There are several benefits to keeping your finer data processing logic on the client side:

  • No database-specific querying languages
  • All of your data processing logic is plain typescript
  • Processing happens on the user's device (less demand for server compute)

This project uses bun for dependency management and its build system.

To get started, simply run bun install.

To run tests, run bun test. Note tests rely on the built package, so you'll have to run bun run build:noTest after making any changes to see them reflected in the tests. bun run build will fail if the tests don't pass.

To build for production, run bun run build. Add --watch to watch for changes.
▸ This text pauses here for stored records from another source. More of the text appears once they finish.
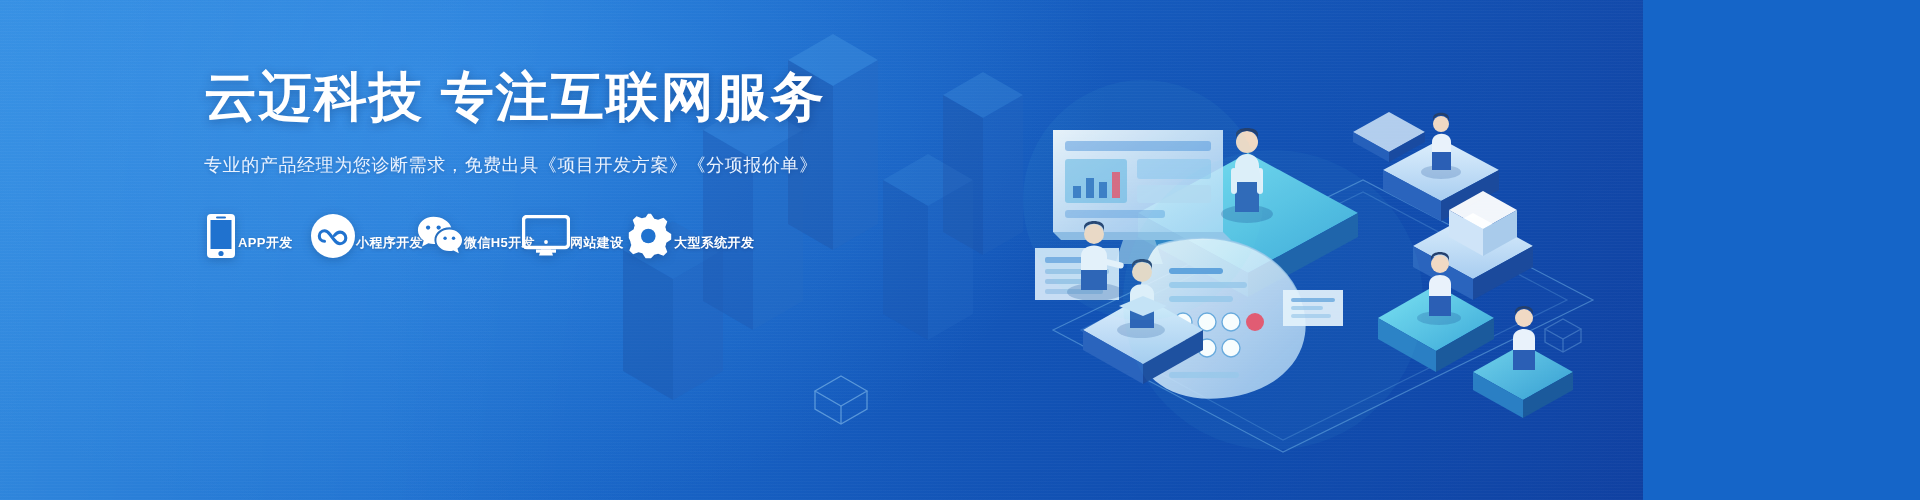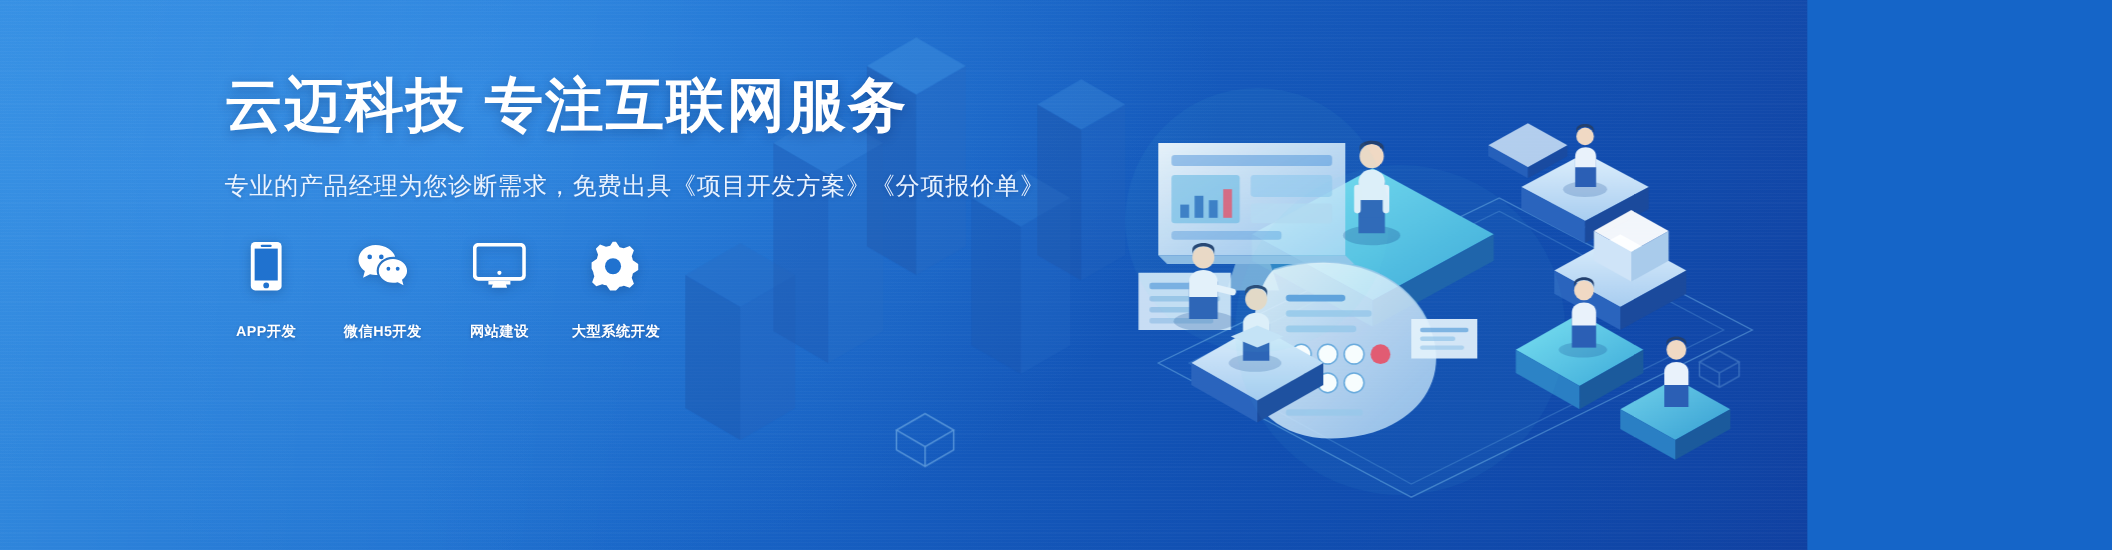--- a/index.html
+++ b/index.html
@@ -34,28 +34,28 @@
   .copy { position:absolute; left:204px; top:66px; width:760px; z-index:6; }
 
   .headline {
     font-size:53px; font-weight:700; color:#ffffff; line-height:1.18;
     letter-spacing:2px; white-space:nowrap;
     text-shadow:0 2px 10px rgba(3,30,80,0.30);
   }
 
   .sublines { margin-top:22px; }
   .subline {
-    font-size:22px; color:#eaf3ff; line-height:1.62;
+    font-size:18px; color:#eaf3ff; line-height:1.62;
     letter-spacing:0.6px; white-space:nowrap;
     text-shadow:0 1px 4px rgba(3,30,80,0.22);
   }
 
   
   .services { margin-top:32px; display:flex; align-items:flex-start; gap:30px; }
-  .service { width:76px; display:flex; flex-direction:column; align-items:center; cursor:pointer;gap:12px; }
+  .service { width:76px; display:flex; flex-direction:row; align-items:center; cursor:pointer; }
   .service-icon {
     width:48px; height:48px; display:flex; align-items:center; justify-content:center;
     filter:drop-shadow(0 2px 5px rgba(3,30,80,0.25));
   }
   .service-icon svg { display:block; }
   .service-label {
     margin-top:14px; font-size:13px; font-weight:700; color:#ffffff;
     white-space:nowrap; letter-spacing:0.4px;
     text-shadow:0 1px 3px rgba(3,30,80,0.3);
   }
@@ -305,20 +305,29 @@
           <svg width="34" height="46" viewBox="0 0 34 46">
             <rect x="3" y="1" width="28" height="44" rx="4" fill="#ffffff"></rect>
             <rect x="6.5" y="7" width="21" height="29" fill="#2072cf"></rect>
             <rect x="12" y="3.4" width="10" height="2.2" rx="1.1" fill="#2072cf"></rect>
             <circle cx="17" cy="40.5" r="2.6" fill="#2072cf"></circle>
           </svg>
         </span>
         <span class="service-label">APP开发</span>
       </div>
 
+      <div class="service">
+        <span class="service-icon">
+          <svg width="46" height="46" viewBox="0 0 46 46">
+            <circle cx="23" cy="23" r="22" fill="#ffffff"></circle>
+            <path d="M14.5 28.2c-2.9 0-5.2-2.3-5.2-5.2s2.3-5.2 5.2-5.2c2.4 0 3.9 1.6 5.3 3.4l4.3 5.6c1.5 2 3.2 3.9 5.9 3.9 3.2 0 5.8-2.6 5.8-5.8s-2.6-5.8-5.8-5.8c-2.4 0-4.1 1.5-5.5 3.3" fill="none" stroke="#2072cf" stroke-width="3.1" stroke-linecap="round" stroke-linejoin="round"></path>
+          </svg>
+        </span>
+        <span class="service-label">小程序开发</span>
+      </div>
 
       <div class="service">
         <span class="service-icon">
           <svg width="50" height="44" viewBox="0 0 50 44">
             <path d="M18.2 2C9.2 2 2 8.3 2 16c0 4.3 2.3 8.1 6 10.6L6.3 33l6.6-3.4c1.7.5 3.5.8 5.3.8 .6 0 1.2 0 1.8-.1-.5-1.3-.8-2.7-.8-4.1 0-7.3 7-13.2 15.7-13.2 .6 0 1.2 0 1.8.1C34.9 7 27.3 2 18.2 2z" fill="#ffffff"></path>
             <circle cx="12.6" cy="13.2" r="2.2" fill="#2072cf"></circle>
             <circle cx="23.6" cy="13.2" r="2.2" fill="#2072cf"></circle>
             <path d="M48 26.5c0-6.2-6-11.2-13.4-11.2S21.2 20.3 21.2 26.5c0 6.2 6 11.2 13.4 11.2 1.6 0 3.1-.2 4.5-.6l5.5 2.9-1.4-5.1c3-2.1 4.8-5.2 4.8-8.4z" fill="#ffffff"></path>
             <circle cx="30.3" cy="24.4" r="1.8" fill="#2072cf"></circle>
             <circle cx="39.1" cy="24.4" r="1.8" fill="#2072cf"></circle>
To work on this package while using it in a project, you can link it as a dependency:

# Run this from this project's directory to register it as a linkable package with bun. bun link # Then add the linked package as a dependency in the other project. cd /path/to/other/project bun link @hesoyam.zip/tiny-orm

To publish a new version of the package to npm, bump the version in package.json and run bun publish. This will run the prepublishOnly script before publishing.